YOUR ASSIGNMENT: Reproduce every entry below precisely; do not include the pictures.

[Web interface edit records]
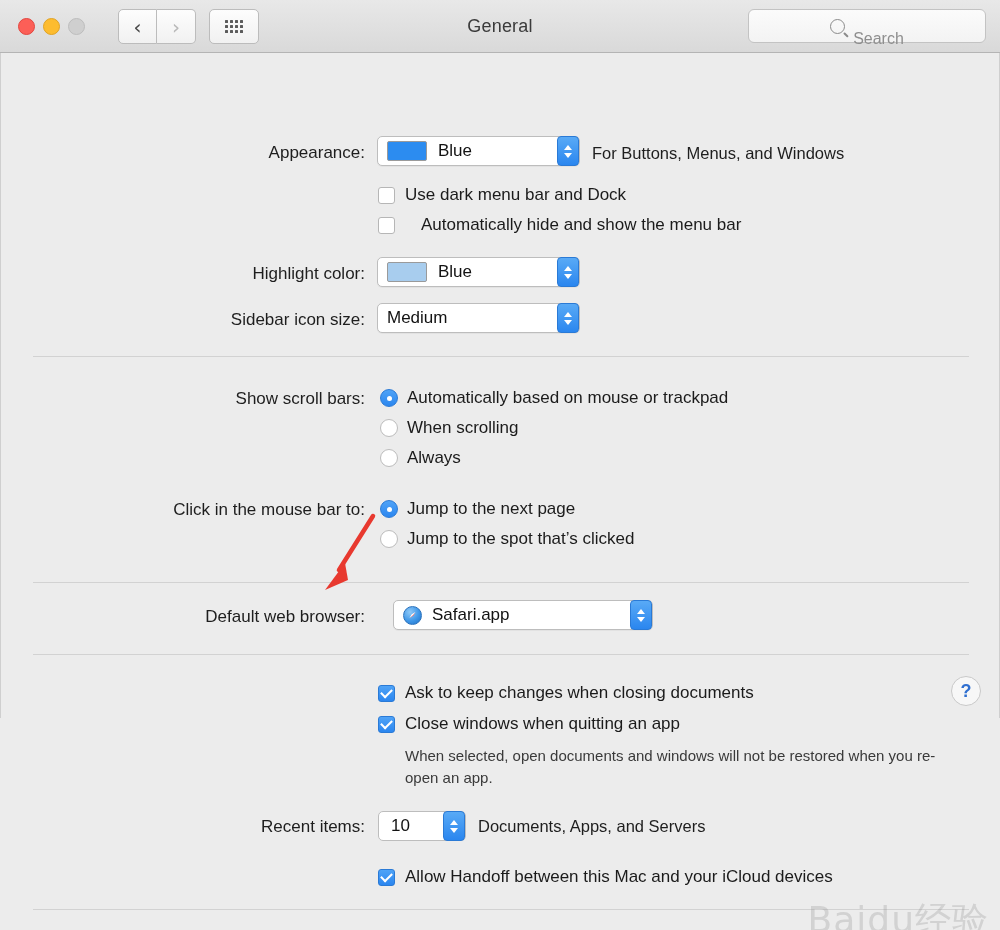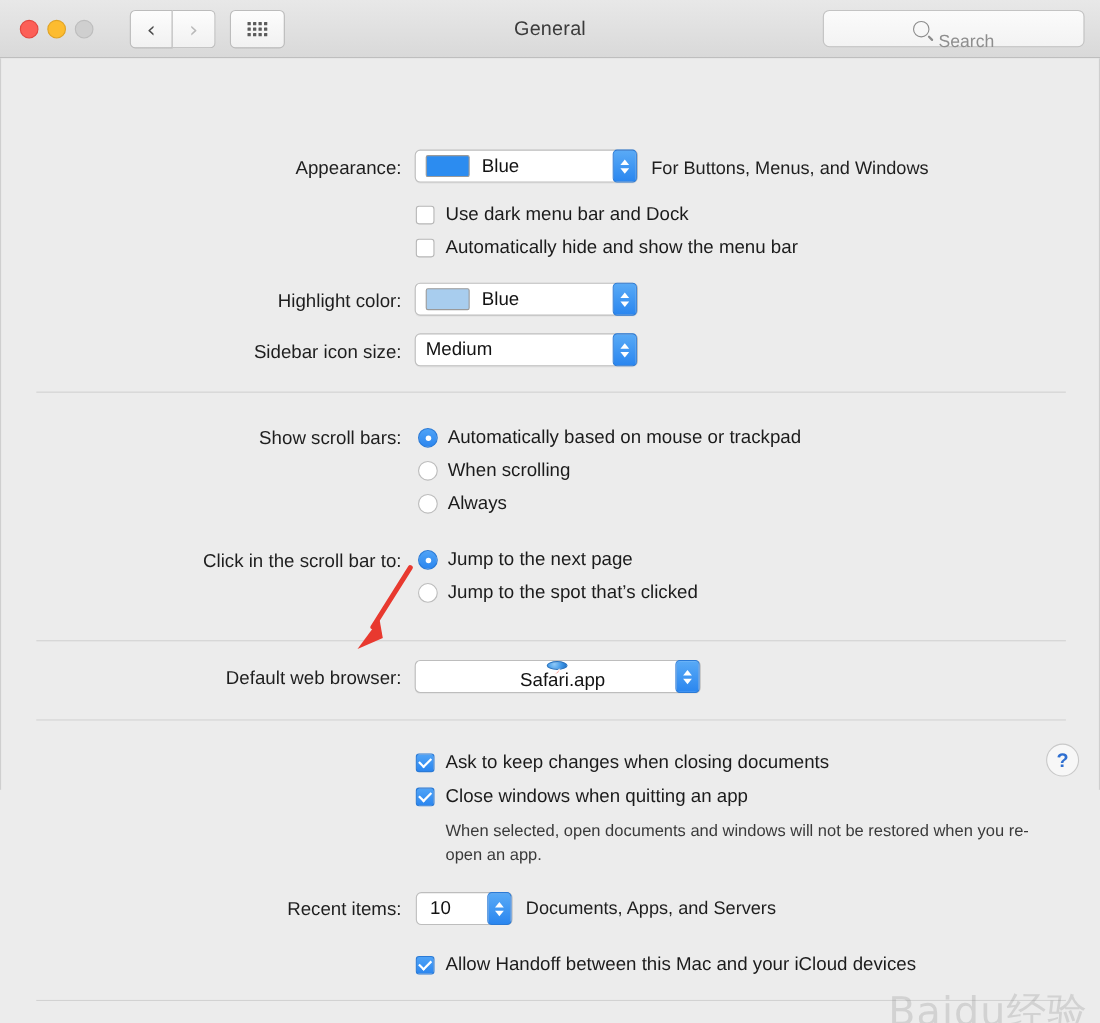--- a/index.html
+++ b/index.html
@@ -437,7 +437,7 @@
       <span class="opt-text">Use dark menu bar and Dock</span>
     </div>
 
-    <div class="row" style="left:377px; top:162px;">
+    <div class="row" style="left:377px; top:162px;gap:16px;">
       <span class="cb off"></span>
       <span class="opt-text">Automatically hide and show the menu bar</span>
     </div>

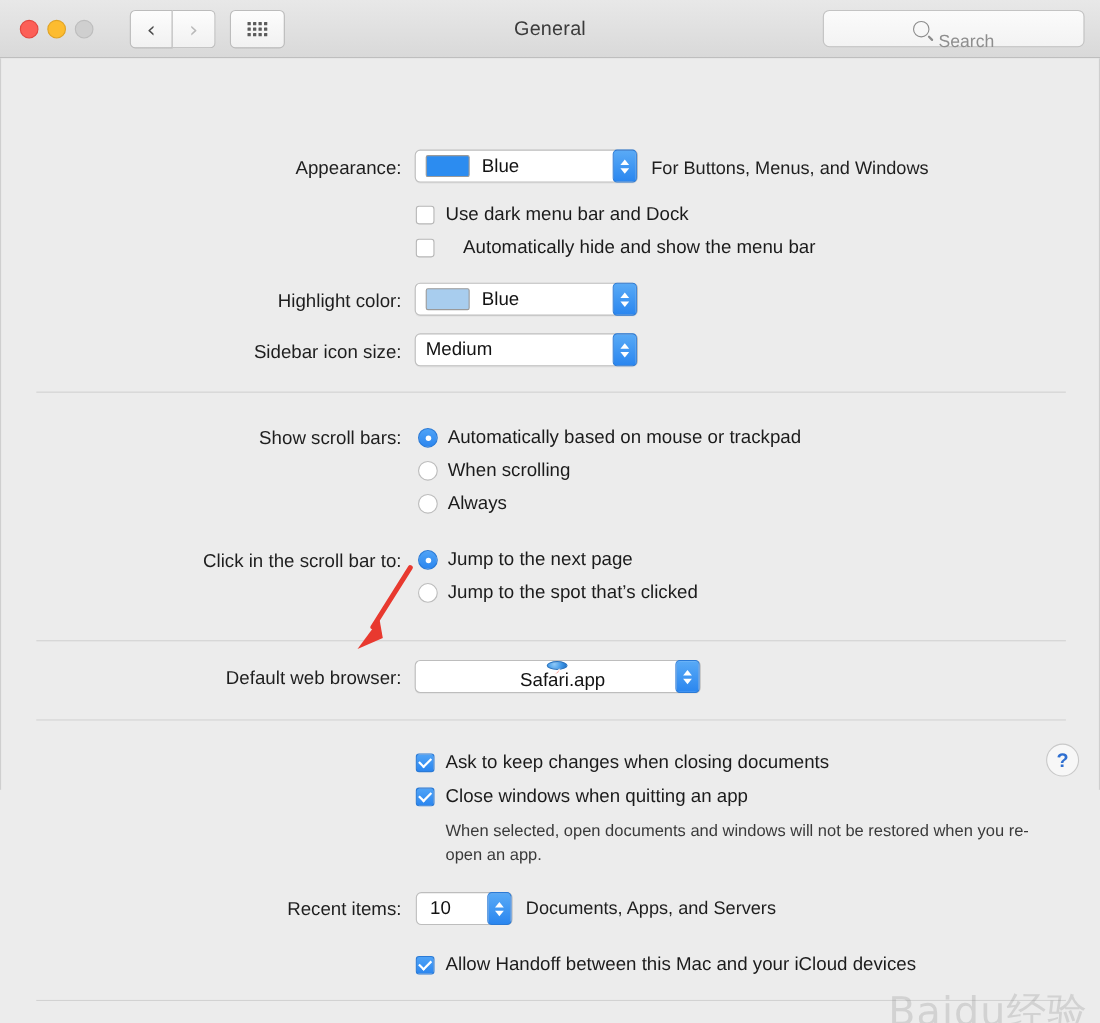--- a/index.html
+++ b/index.html
@@ -478,7 +478,7 @@
       <span class="opt-text">Always</span>
     </div>
 
-    <div class="label" style="right:634px; top:447px;">Click in the scroll bar to:</div>
+    <div class="label" style="right:634px; top:447px;">Click in the mouse bar to:</div>
 
     <div class="row" style="left:379px; top:476px;">
       <span class="rb off"></span>

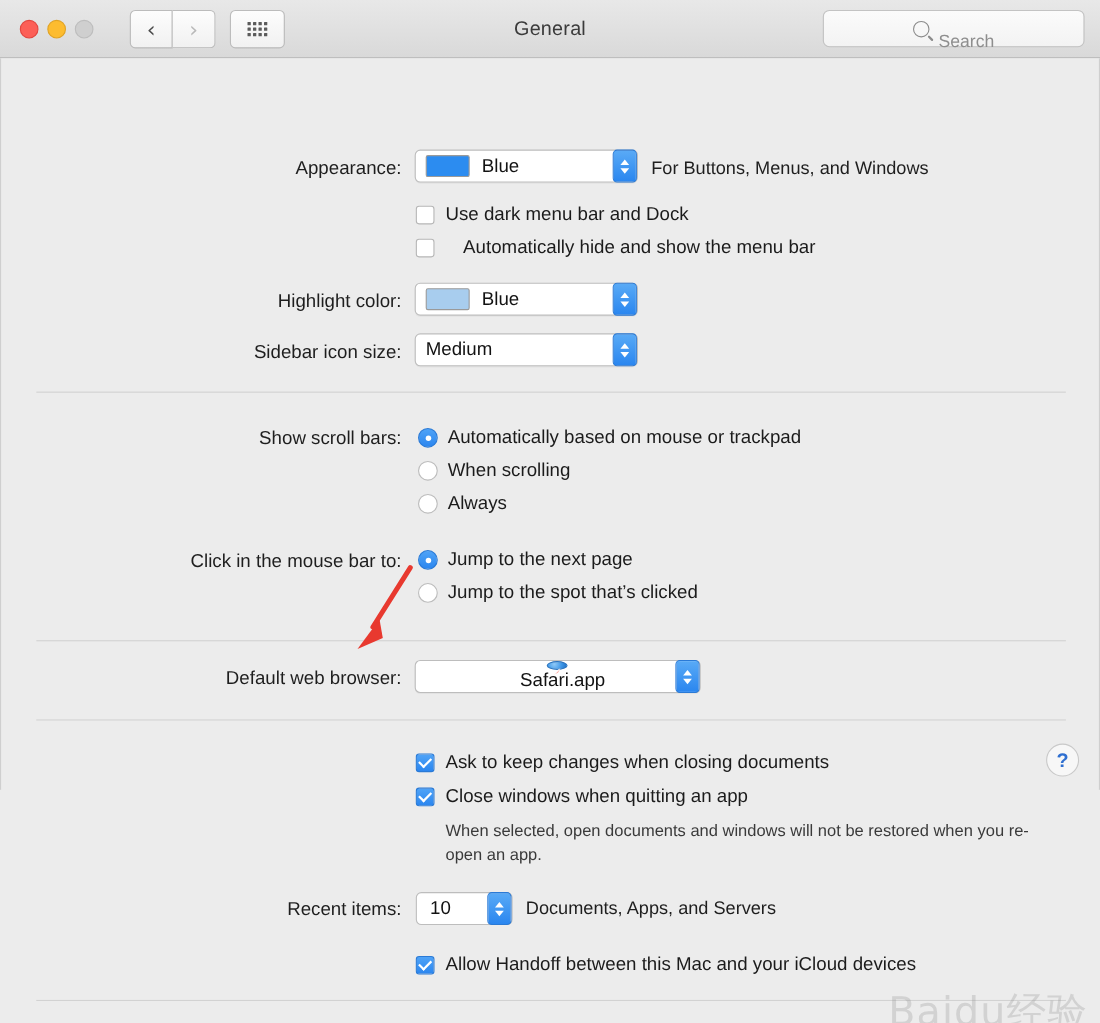--- a/index.html
+++ b/index.html
@@ -492,7 +492,7 @@
     <div class="sep" style="top:529px;"></div>
 
     <div class="label" style="right:634px; top:554px;">Default web browser:</div>
-    <div class="popup" style="left:376px; top:547px; width:260px;flex-direction:column;">
+    <div class="popup" style="left:392px; top:547px; width:260px;">
       <span class="safari-ic"></span>
       <span>Safari.app</span>
       <span class="arrows">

EXPECTED OUTPUT:
--- a/index.html
+++ b/index.html
@@ -437,7 +437,7 @@
       <span class="opt-text">Use dark menu bar and Dock</span>
     </div>
 
-    <div class="row" style="left:377px; top:162px;">
+    <div class="row" style="left:377px; top:162px;gap:16px;">
       <span class="cb off"></span>
       <span class="opt-text">Automatically hide and show the menu bar</span>
     </div>

--- a/index.html
+++ b/index.html
@@ -478,7 +478,7 @@
       <span class="opt-text">Always</span>
     </div>
 
-    <div class="label" style="right:634px; top:447px;">Click in the scroll bar to:</div>
+    <div class="label" style="right:634px; top:447px;">Click in the mouse bar to:</div>
 
     <div class="row" style="left:379px; top:476px;">
       <span class="rb off"></span>

--- a/index.html
+++ b/index.html
@@ -492,7 +492,7 @@
     <div class="sep" style="top:529px;"></div>
 
     <div class="label" style="right:634px; top:554px;">Default web browser:</div>
-    <div class="popup" style="left:376px; top:547px; width:260px;flex-direction:column;">
+    <div class="popup" style="left:392px; top:547px; width:260px;">
       <span class="safari-ic"></span>
       <span>Safari.app</span>
       <span class="arrows">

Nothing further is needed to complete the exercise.